Task item: Go through the following data and transcribe exactly the stretch of lines from the one holding "delivery date: 2019-04-23 -> 2019-03-24" to the one holding "tax: 79.72 -> 82.74", both included.

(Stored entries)
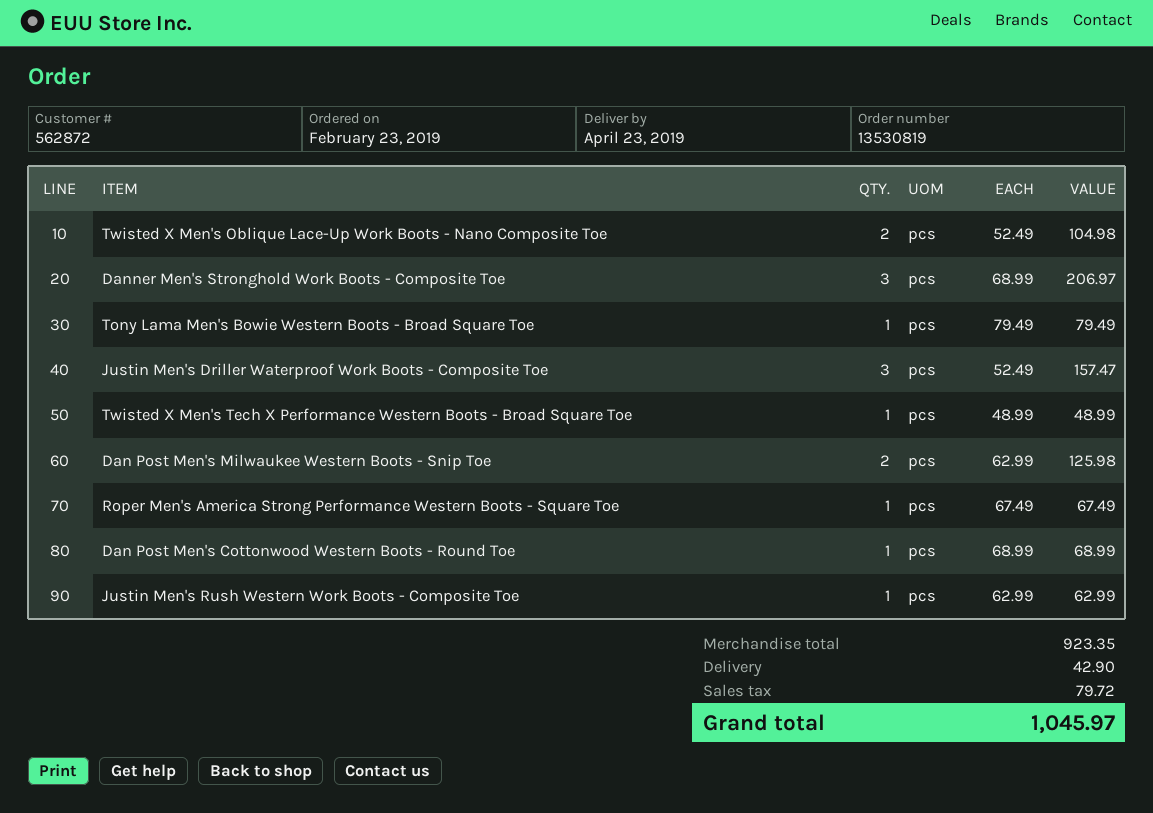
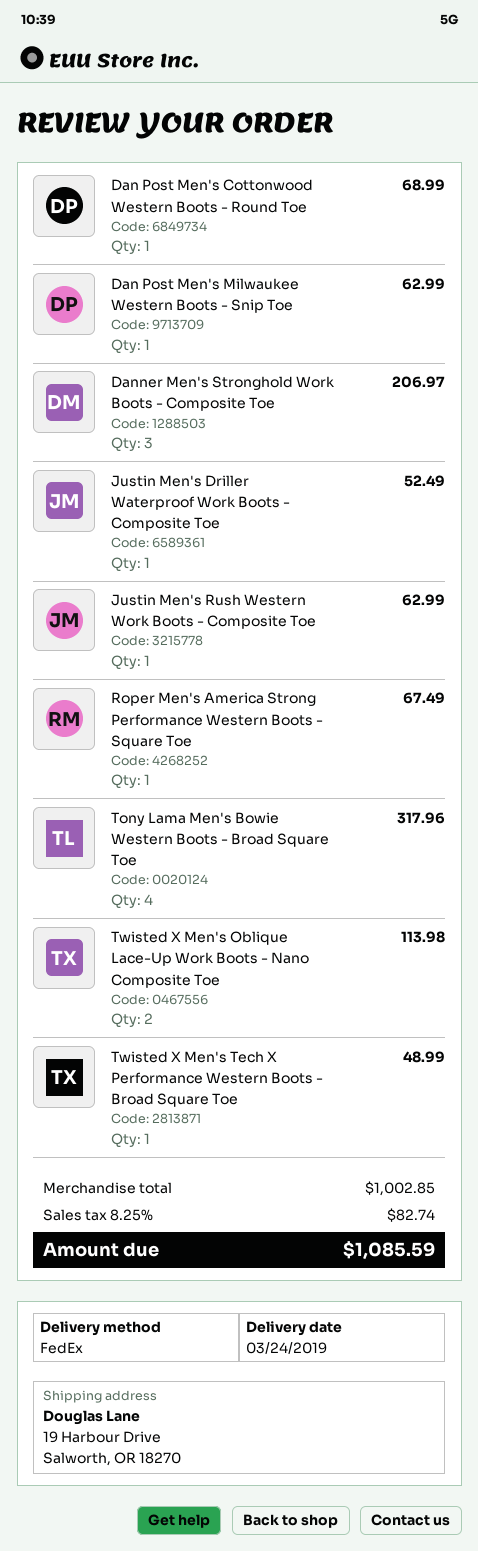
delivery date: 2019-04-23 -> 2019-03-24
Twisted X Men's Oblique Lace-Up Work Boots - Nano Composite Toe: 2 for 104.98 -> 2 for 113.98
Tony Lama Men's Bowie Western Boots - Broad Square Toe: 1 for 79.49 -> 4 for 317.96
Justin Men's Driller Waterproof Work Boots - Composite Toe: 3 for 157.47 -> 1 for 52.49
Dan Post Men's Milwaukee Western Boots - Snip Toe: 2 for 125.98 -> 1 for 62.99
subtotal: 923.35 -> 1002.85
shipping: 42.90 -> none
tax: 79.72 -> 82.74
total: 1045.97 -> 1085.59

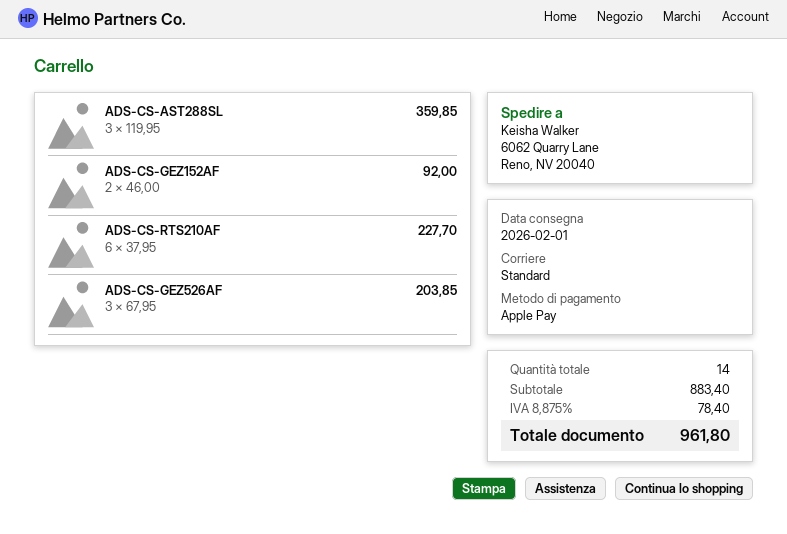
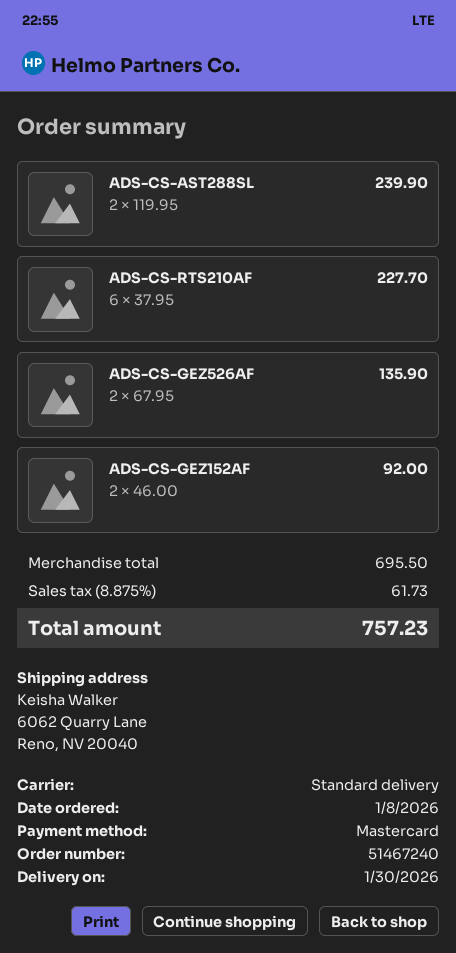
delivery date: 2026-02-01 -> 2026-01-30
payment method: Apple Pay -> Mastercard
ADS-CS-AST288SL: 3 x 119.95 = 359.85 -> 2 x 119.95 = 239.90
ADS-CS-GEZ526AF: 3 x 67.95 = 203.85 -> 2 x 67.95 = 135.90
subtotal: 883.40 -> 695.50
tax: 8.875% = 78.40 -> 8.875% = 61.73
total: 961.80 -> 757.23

--

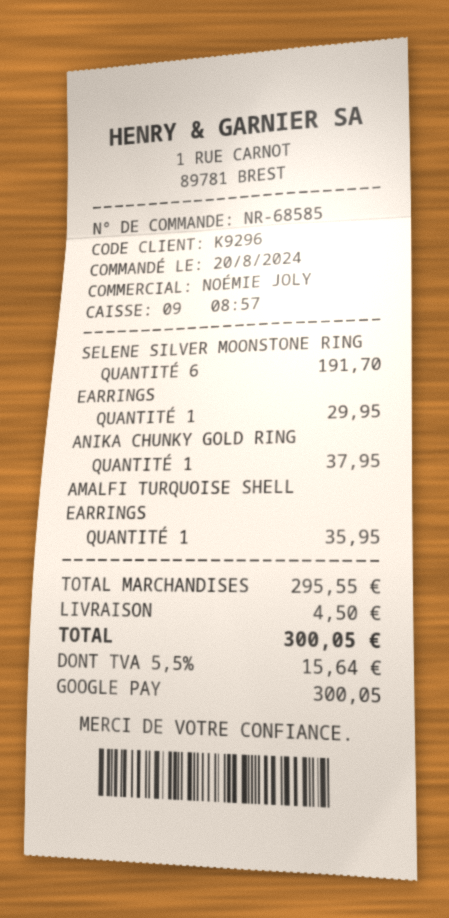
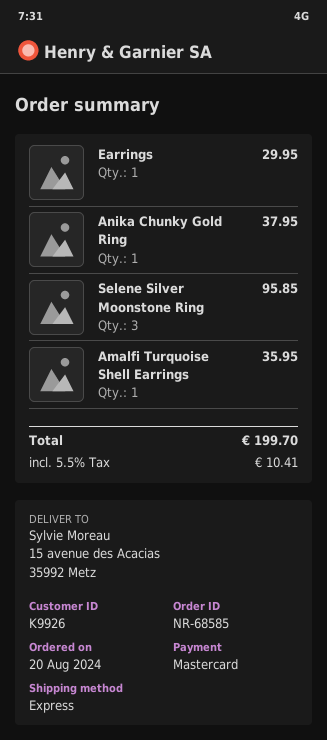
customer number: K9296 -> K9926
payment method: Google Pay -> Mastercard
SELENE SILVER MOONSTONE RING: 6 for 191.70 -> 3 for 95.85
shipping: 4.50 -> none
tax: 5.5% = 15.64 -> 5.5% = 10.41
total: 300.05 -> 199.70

* * *

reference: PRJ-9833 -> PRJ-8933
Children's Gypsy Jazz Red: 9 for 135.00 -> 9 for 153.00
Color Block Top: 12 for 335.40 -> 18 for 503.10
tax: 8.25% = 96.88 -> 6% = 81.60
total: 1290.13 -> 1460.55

Output for this task:
delivery date: 2019-04-23 -> 2019-03-24
Twisted X Men's Oblique Lace-Up Work Boots - Nano Composite Toe: 2 for 104.98 -> 2 for 113.98
Tony Lama Men's Bowie Western Boots - Broad Square Toe: 1 for 79.49 -> 4 for 317.96
Justin Men's Driller Waterproof Work Boots - Composite Toe: 3 for 157.47 -> 1 for 52.49
Dan Post Men's Milwaukee Western Boots - Snip Toe: 2 for 125.98 -> 1 for 62.99
subtotal: 923.35 -> 1002.85
shipping: 42.90 -> none
tax: 79.72 -> 82.74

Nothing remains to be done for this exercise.